Leseproben

Winnetou

Der 1974 als Nachfolgeorganisation des Handball-Ausschusses (HBA) neu gegründete Schweizer Handball-Verband (SHV) begann sich in dieser Zeit neu zu orientieren. Dessen Zentralvorstand bekannte sich bald einstimmig zum Leistungssport, der sich in Westeuropa zunehmend vom reinen Freizeitsport abhob. Kurz darauf tat die SHV-Spitze einen entscheidenden Schritt: Sie verpflichtete 1976 Pero Janjic als neuen Nationaltrainer. Der Bosnier war damals erst 32 Jahre alt.
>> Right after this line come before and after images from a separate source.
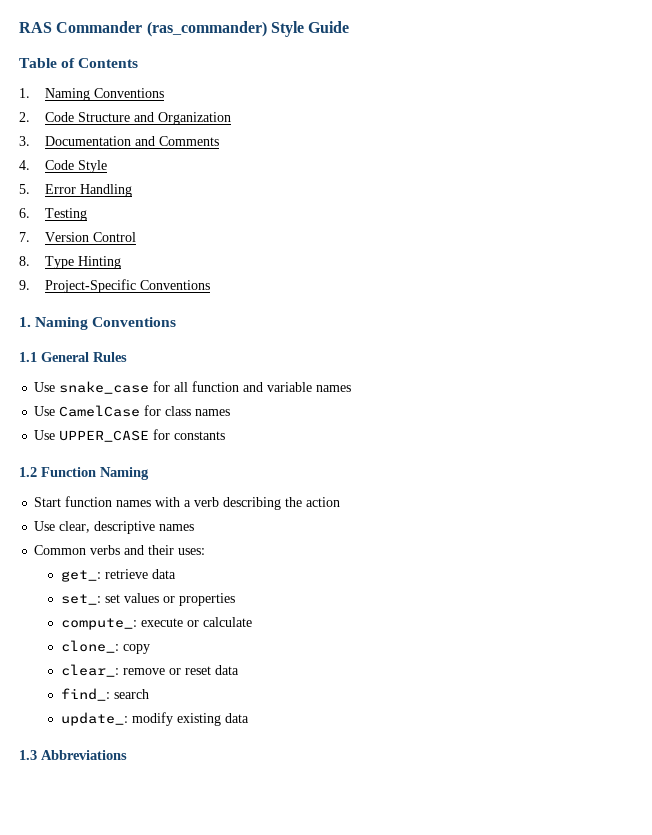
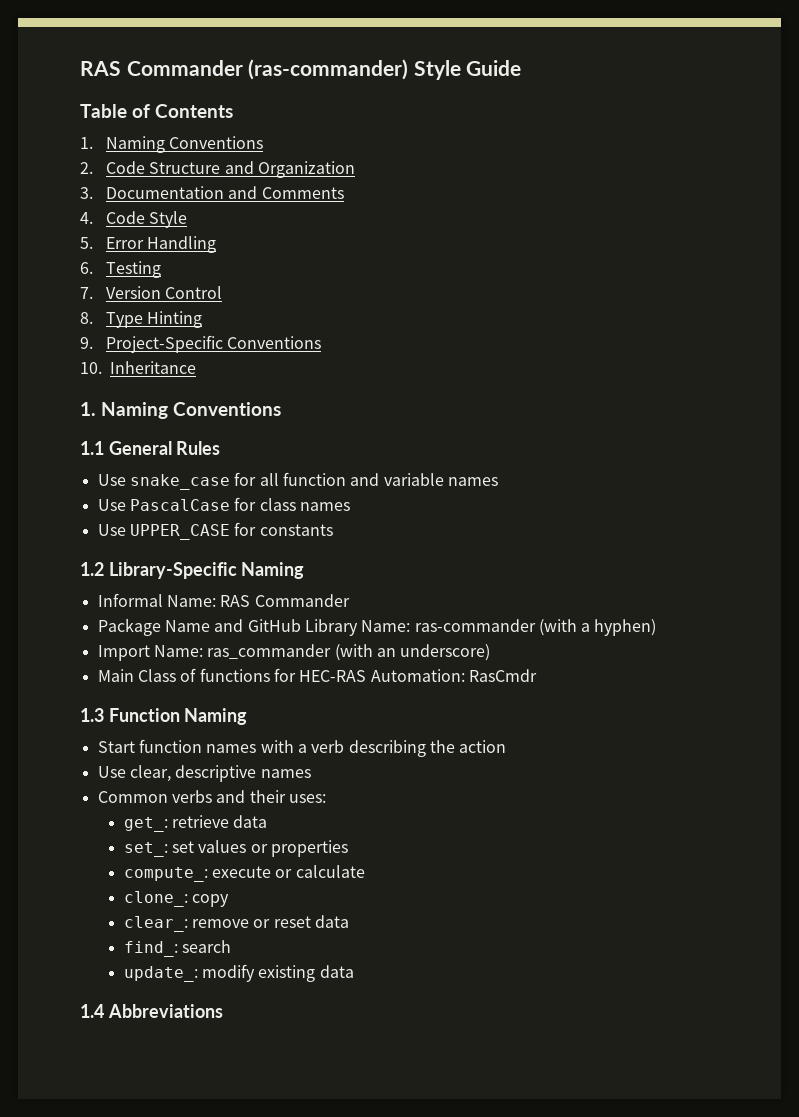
- RAS Commander (ras_commander) Style Guide
+ RAS Commander (ras-commander) Style Guide
+ 10. Inheritance
- Use CamelCase for class names
+ Use PascalCase for class names
- 1.2 Function Naming
+ 1.2 Library-Specific Naming
+ Informal Name: RAS Commander
+ Package Name and GitHub Library Name: ras-commander (with a hyphen)
+ Import Name: ras_commander (with an underscore)
+ Main Class of functions for HEC-RAS Automation: RasCmdr
+ 1.3 Function Naming
- 1.3 Abbreviations
+ 1.4 Abbreviations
Er hatte aber als Trainer bereits erstaunliche Erfolge mit Borac Banja Luka gefeiert, war dreimal jugoslawischer Meister sowie Sieger im Europacup der Landesmeister 1976 geworden. Seine Verpflichtung war für den SHV aber deshalb kein geringes Wagnis, weil schon einmal ein Mann aus dem kommunistischen Osteuropa in dieser Position kläglich gescheitert war. Das war 1969, als Irislav Dolenec als erster hauptamtlicher Nationaltrainer in der Geschichte des Schweizer Handballs engagiert wurde. Er hatte mit seinen auf professionelle, an Drill gewohnte Spieler ausgerichteten Methoden mit den Schweizer Amateuren schnell Schiffbruch erlitten.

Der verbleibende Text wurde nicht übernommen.